_Task item_
An exact restatement of all the data is required, with the pictures left out.

[Dataset excerpts — start]

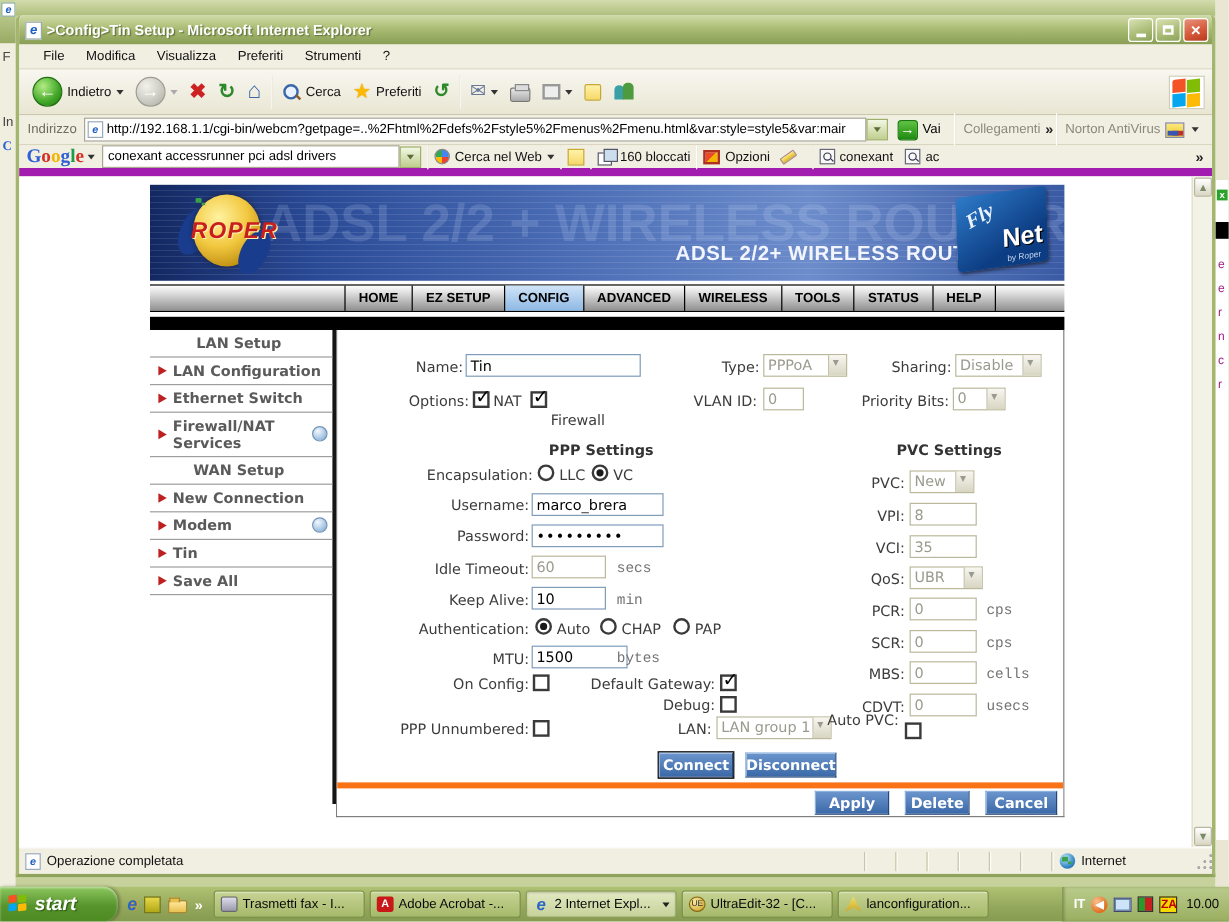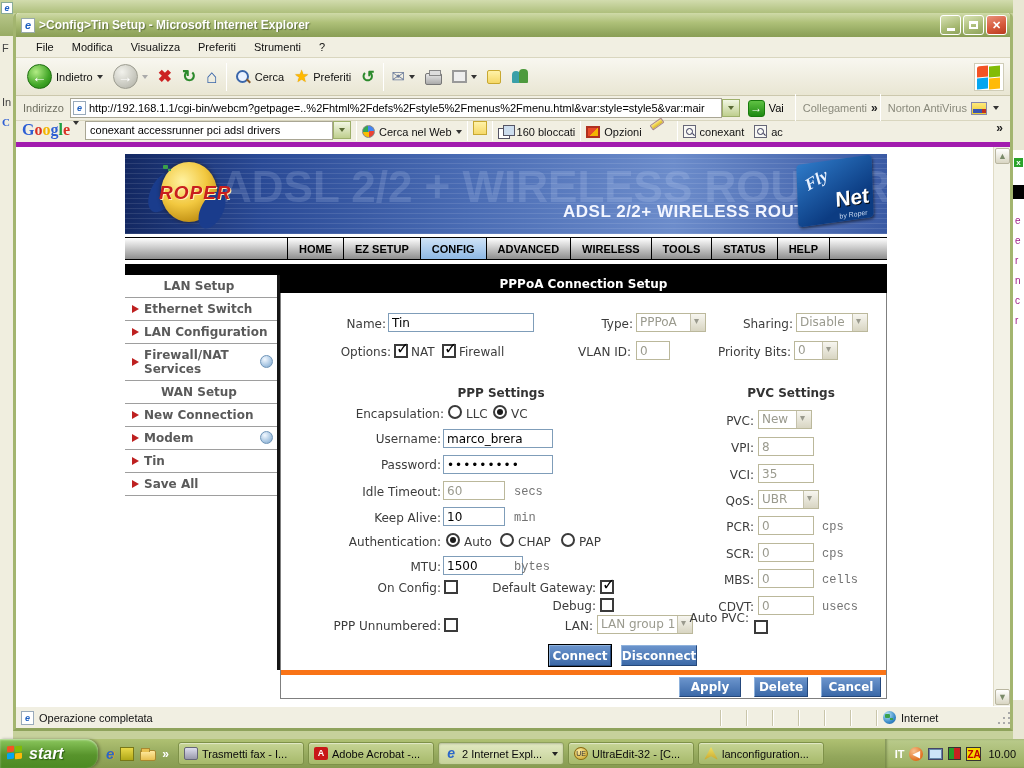--- a/index.html
+++ b/index.html
@@ -78,7 +78,7 @@
   .norton-icon { width:16px; height:13px; background:linear-gradient(#FFE97A,#E8C832); border:1px solid #8888AA; position:relative; }
   .norton-icon::after { content:""; position:absolute; left:1px; bottom:1px; width:9px; height:4px; background:#3A55B0; box-shadow:4px 0 0 #C03020; }
 
-  .googlebar { height:26px; flex:none; display:flex; background:#F1EFE2; border-bottom:5px solid #a21caf; padding:0 6px; }
+  .googlebar { height:26px; flex:none; display:flex; align-items:center; background:#F1EFE2; border-bottom:7px solid #a21caf; padding:0 6px; }
   .glogo { font-family:"Liberation Serif",serif; font-weight:bold; font-size:16px; letter-spacing:0; margin-right:3px; }
   .glogo i { font-style:normal; }
   .gsearch { width:248px; height:19px; background:#fff; border:1px solid #A9A694; font-size:11px; color:#000; padding:2px 4px; white-space:nowrap; overflow:hidden; }

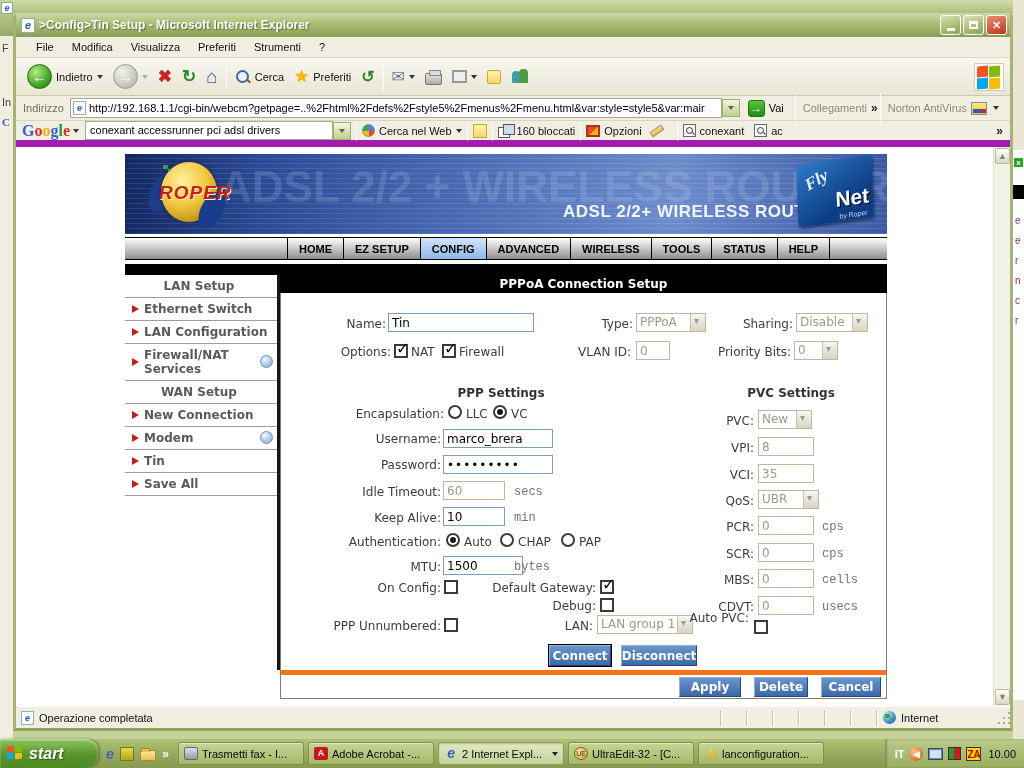--- a/index.html
+++ b/index.html
@@ -434,7 +434,6 @@
         </div>
 
         <div class="main">
-          <div class="form-title">PPPoA Connection Setup</div>
           <div class="form-wrap">
             <div class="form-body">
 

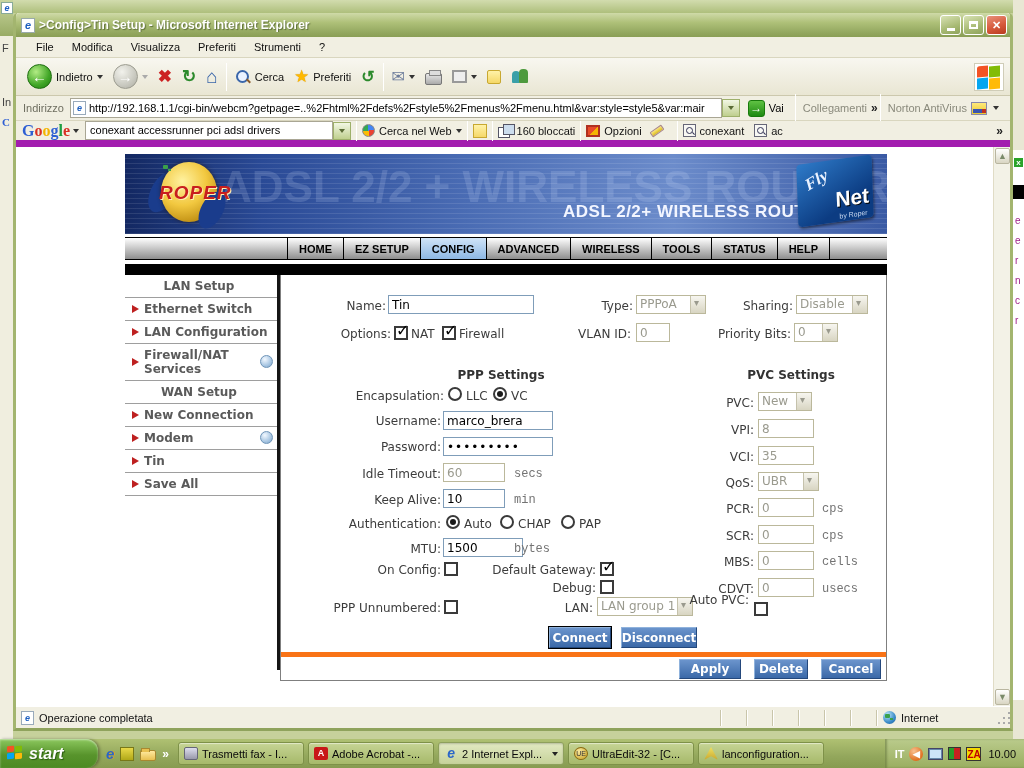--- a/index.html
+++ b/index.html
@@ -399,11 +399,11 @@
             </div>
           <div class="side-item">
               <span class="tri"></span>
-              <span>Ethernet Switch</span>
+              <span>LAN Configuration</span>
             </div>
           <div class="side-item">
               <span class="tri"></span>
-              <span>LAN Configuration</span>
+              <span>Ethernet Switch</span>
             </div>
           <div class="side-item" style="min-height:37px;">
               <span class="tri"></span>

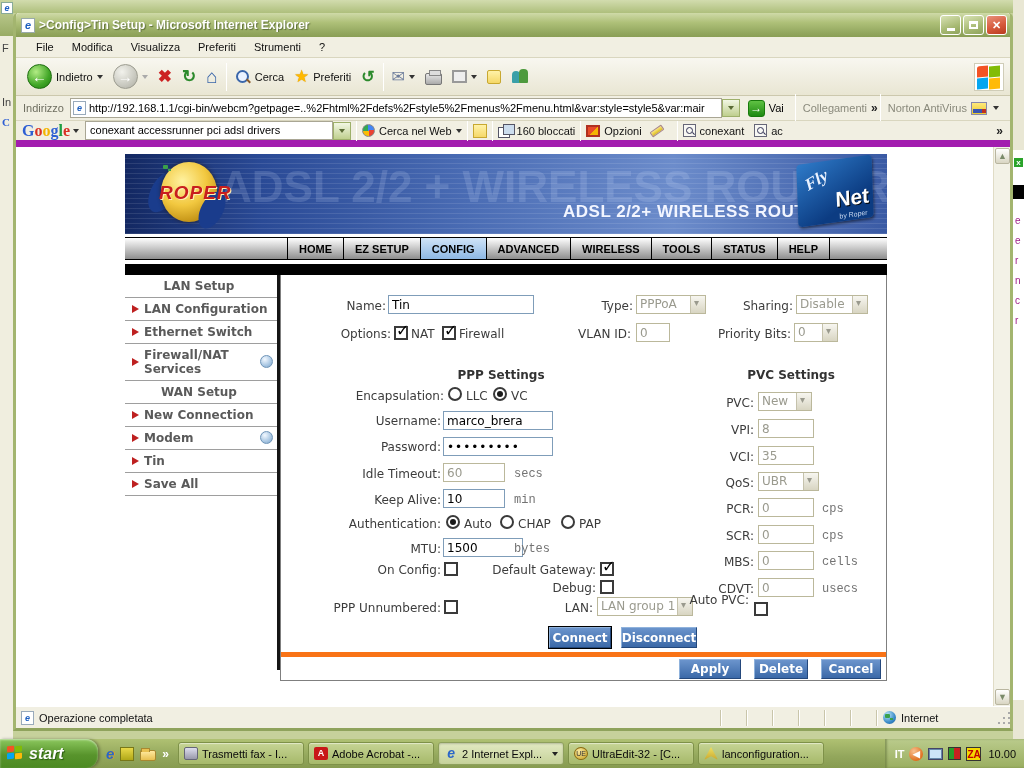--- a/index.html
+++ b/index.html
@@ -454,7 +454,7 @@
               <span class="cb on" style="left:113px; top:51px;"></span>
               <span class="fl" style="left:130px; top:52px; text-align:left;">NAT</span>
               <span class="cb on" style="left:161px; top:51px;"></span>
-              <span class="fl" style="left:178px; top:52px; text-align:left;">Firewall</span>
+              <span class="fl" style="left:178px; top:68px; text-align:left;">Firewall</span>
               <span class="fl" style="left:250px; top:52px; width:100px;">VLAN ID:</span>
               <input class="ti dis" style="left: 355px; top: 48px; width: 34px;" value="0">
               <span class="fl" style="left:410px; top:52px; width:100px;">Priority Bits:</span>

[Dataset excerpts — finish]

_Output of the task_
--- a/index.html
+++ b/index.html
@@ -78,7 +78,7 @@
   .norton-icon { width:16px; height:13px; background:linear-gradient(#FFE97A,#E8C832); border:1px solid #8888AA; position:relative; }
   .norton-icon::after { content:""; position:absolute; left:1px; bottom:1px; width:9px; height:4px; background:#3A55B0; box-shadow:4px 0 0 #C03020; }
 
-  .googlebar { height:26px; flex:none; display:flex; background:#F1EFE2; border-bottom:5px solid #a21caf; padding:0 6px; }
+  .googlebar { height:26px; flex:none; display:flex; align-items:center; background:#F1EFE2; border-bottom:7px solid #a21caf; padding:0 6px; }
   .glogo { font-family:"Liberation Serif",serif; font-weight:bold; font-size:16px; letter-spacing:0; margin-right:3px; }
   .glogo i { font-style:normal; }
   .gsearch { width:248px; height:19px; background:#fff; border:1px solid #A9A694; font-size:11px; color:#000; padding:2px 4px; white-space:nowrap; overflow:hidden; }

--- a/index.html
+++ b/index.html
@@ -434,7 +434,6 @@
         </div>
 
         <div class="main">
-          <div class="form-title">PPPoA Connection Setup</div>
           <div class="form-wrap">
             <div class="form-body">
 

--- a/index.html
+++ b/index.html
@@ -399,11 +399,11 @@
             </div>
           <div class="side-item">
               <span class="tri"></span>
-              <span>Ethernet Switch</span>
+              <span>LAN Configuration</span>
             </div>
           <div class="side-item">
               <span class="tri"></span>
-              <span>LAN Configuration</span>
+              <span>Ethernet Switch</span>
             </div>
           <div class="side-item" style="min-height:37px;">
               <span class="tri"></span>

--- a/index.html
+++ b/index.html
@@ -454,7 +454,7 @@
               <span class="cb on" style="left:113px; top:51px;"></span>
               <span class="fl" style="left:130px; top:52px; text-align:left;">NAT</span>
               <span class="cb on" style="left:161px; top:51px;"></span>
-              <span class="fl" style="left:178px; top:52px; text-align:left;">Firewall</span>
+              <span class="fl" style="left:178px; top:68px; text-align:left;">Firewall</span>
               <span class="fl" style="left:250px; top:52px; width:100px;">VLAN ID:</span>
               <input class="ti dis" style="left: 355px; top: 48px; width: 34px;" value="0">
               <span class="fl" style="left:410px; top:52px; width:100px;">Priority Bits:</span>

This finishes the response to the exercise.